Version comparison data
------------------------
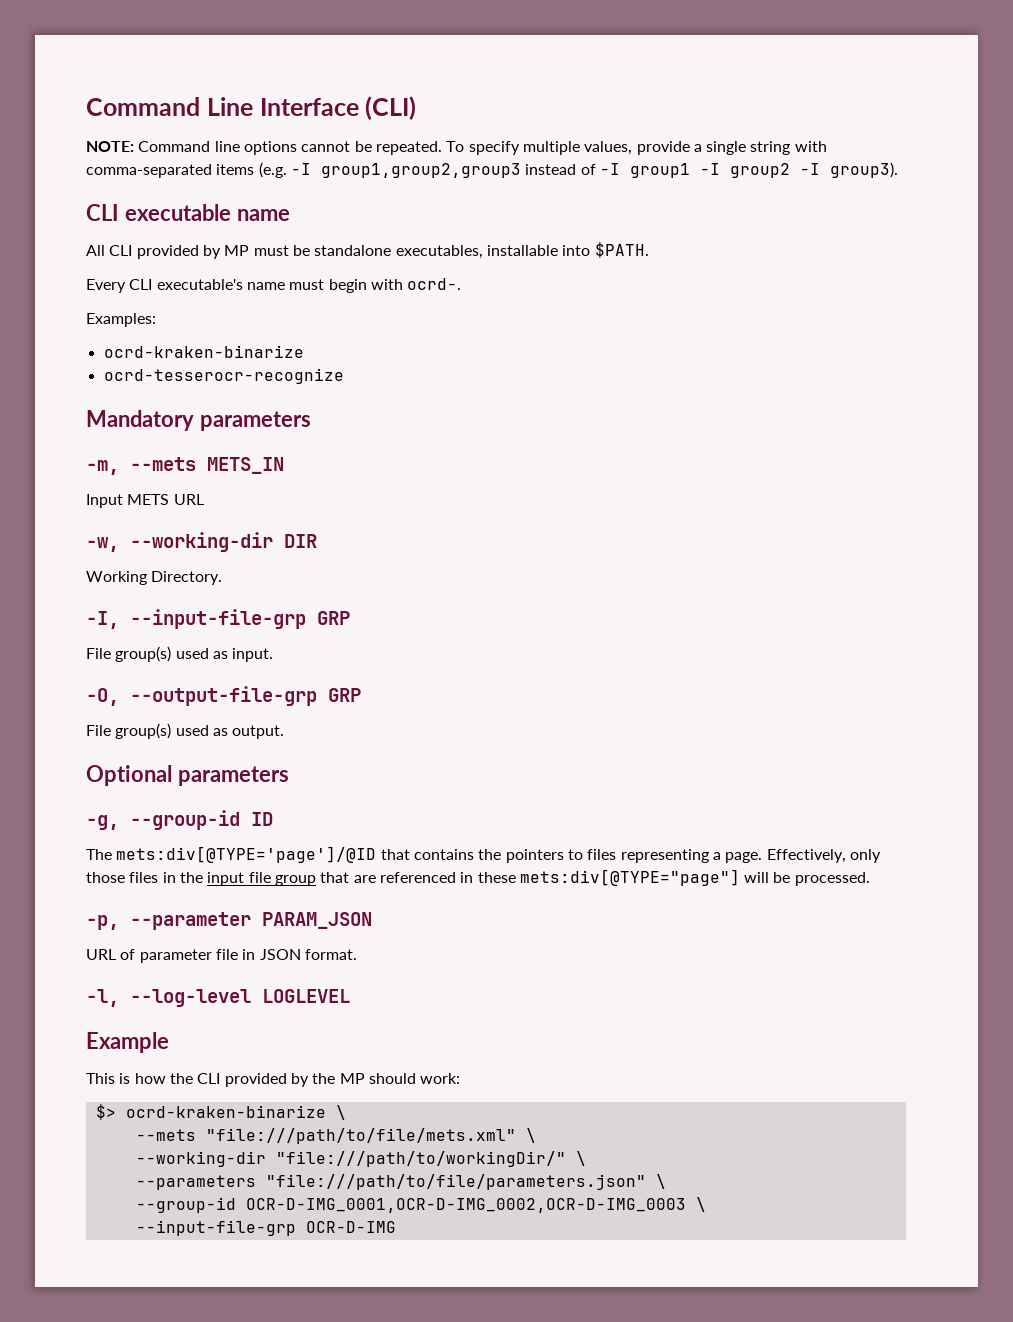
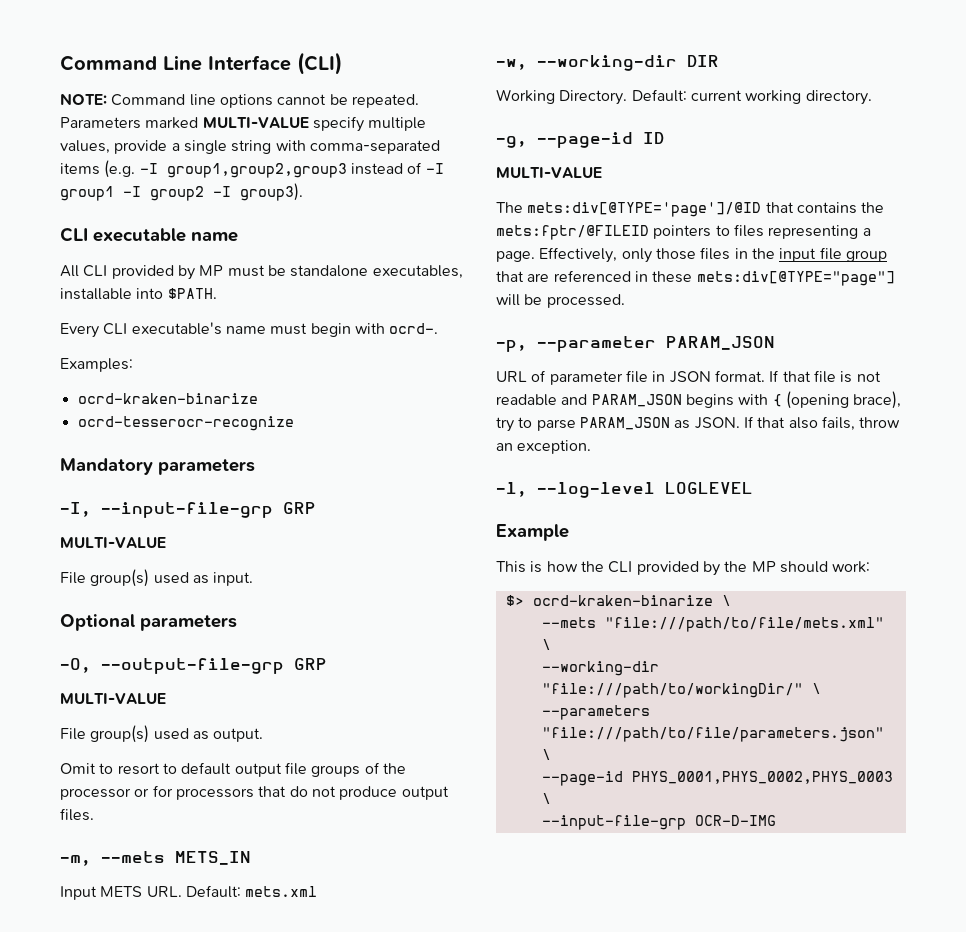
[446,141,465,152] To -> [60,117,309,129] Parameters marked MULTI-VALUE
(311, 421) none -> [60,502,316,518] [60,537,166,548] [60,569,254,587] [60,614,237,631] [60,658,327,674] [60,693,166,704] [60,725,264,743] [60,762,406,777] [60,785,449,800] [60,808,94,821] // -I, --input-file-grp GRP // MULTI-VALUE // File group(s) used as input. // Optional parameters // -O, --output-file-grp GRP // MULTI-VALUE // File group(s) used as output. // Omit to resort to default output file groups of the processor or for processors that do not produce output files.
[173,494,204,505] URL -> [146,885,318,898] URL. Default: mets.xml
[86,609,350,629] [86,646,274,662] [86,686,361,706] [86,723,285,739] [86,765,289,786] // -I, --input-file-grp GRP // File group(s) used as input. // -O, --output-file-grp GRP // File group(s) used as output. // Optional parameters -> [631,89,872,105] Default: current working directory.
[130,810,240,830] --group-id -> [537,132,633,148] --page-id
(273, 819) none -> [496,167,602,178] // MULTI-VALUE
(502, 854) none -> [496,225,649,240] mets:fptr/@FILEID
(357, 954) none -> [769,370,881,383] [496,391,902,409] [496,416,901,432] [496,440,592,454] If that file is not readable and PARAM_JSON begins with { (opening brace), try to parse PARAM_JSON as JSON. If that also fails, throw an exception.
[135,1197,686,1213] --group-id OCR-D-IMG_0001,OCR-D-IMG_0002,OCR-D-IMG_0003 -> [541,771,893,786] --page-id PHYS_0001,PHYS_0002,PHYS_0003

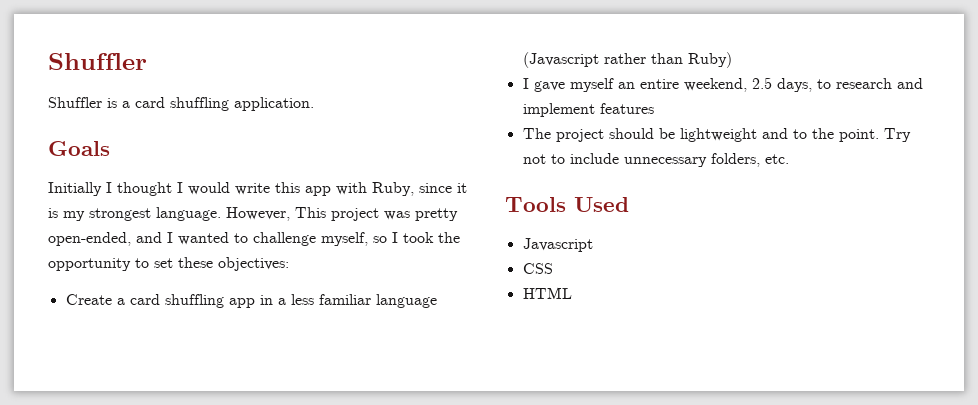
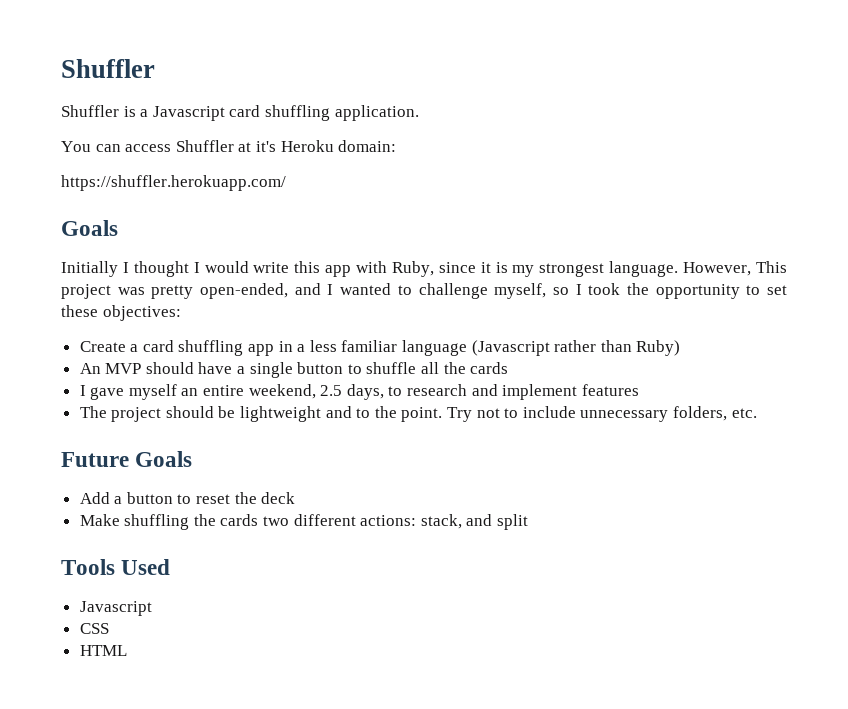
(130, 104) none -> [152,106,225,121] Javascript
(314, 104) none -> [61,140,397,152] [61,175,286,191] // You can access Shuffler at it's Heroku domain: // https://shuffler.herokuapp.com/
(732, 60) none -> [79,362,509,378] // An MVP should have a single button to shuffle all the cards
(789, 159) none -> [61,451,193,467] [79,492,296,504] [79,514,529,530] // Future Goals // Add a button to reset the deck // Make shuffling the cards two different actions: stack, and split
------------------------
**Your task:** Nothing but an exact copy of the data, without its images, should make up your answer.

**Response area:**
[446,141,465,152] To -> [60,117,309,129] Parameters marked MULTI-VALUE
(311, 421) none -> [60,502,316,518] [60,537,166,548] [60,569,254,587] [60,614,237,631] [60,658,327,674] [60,693,166,704] [60,725,264,743] [60,762,406,777] [60,785,449,800] [60,808,94,821] // -I, --input-file-grp GRP // MULTI-VALUE // File group(s) used as input. // Optional parameters // -O, --output-file-grp GRP // MULTI-VALUE // File group(s) used as output. // Omit to resort to default output file groups of the processor or for processors that do not produce output files.
[173,494,204,505] URL -> [146,885,318,898] URL. Default: mets.xml
[86,609,350,629] [86,646,274,662] [86,686,361,706] [86,723,285,739] [86,765,289,786] // -I, --input-file-grp GRP // File group(s) used as input. // -O, --output-file-grp GRP // File group(s) used as output. // Optional parameters -> [631,89,872,105] Default: current working directory.
[130,810,240,830] --group-id -> [537,132,633,148] --page-id
(273, 819) none -> [496,167,602,178] // MULTI-VALUE
(502, 854) none -> [496,225,649,240] mets:fptr/@FILEID
(357, 954) none -> [769,370,881,383] [496,391,902,409] [496,416,901,432] [496,440,592,454] If that file is not readable and PARAM_JSON begins with { (opening brace), try to parse PARAM_JSON as JSON. If that also fails, throw an exception.
[135,1197,686,1213] --group-id OCR-D-IMG_0001,OCR-D-IMG_0002,OCR-D-IMG_0003 -> [541,771,893,786] --page-id PHYS_0001,PHYS_0002,PHYS_0003

(130, 104) none -> [152,106,225,121] Javascript
(314, 104) none -> [61,140,397,152] [61,175,286,191] // You can access Shuffler at it's Heroku domain: // https://shuffler.herokuapp.com/
(732, 60) none -> [79,362,509,378] // An MVP should have a single button to shuffle all the cards
(789, 159) none -> [61,451,193,467] [79,492,296,504] [79,514,529,530] // Future Goals // Add a button to reset the deck // Make shuffling the cards two different actions: stack, and split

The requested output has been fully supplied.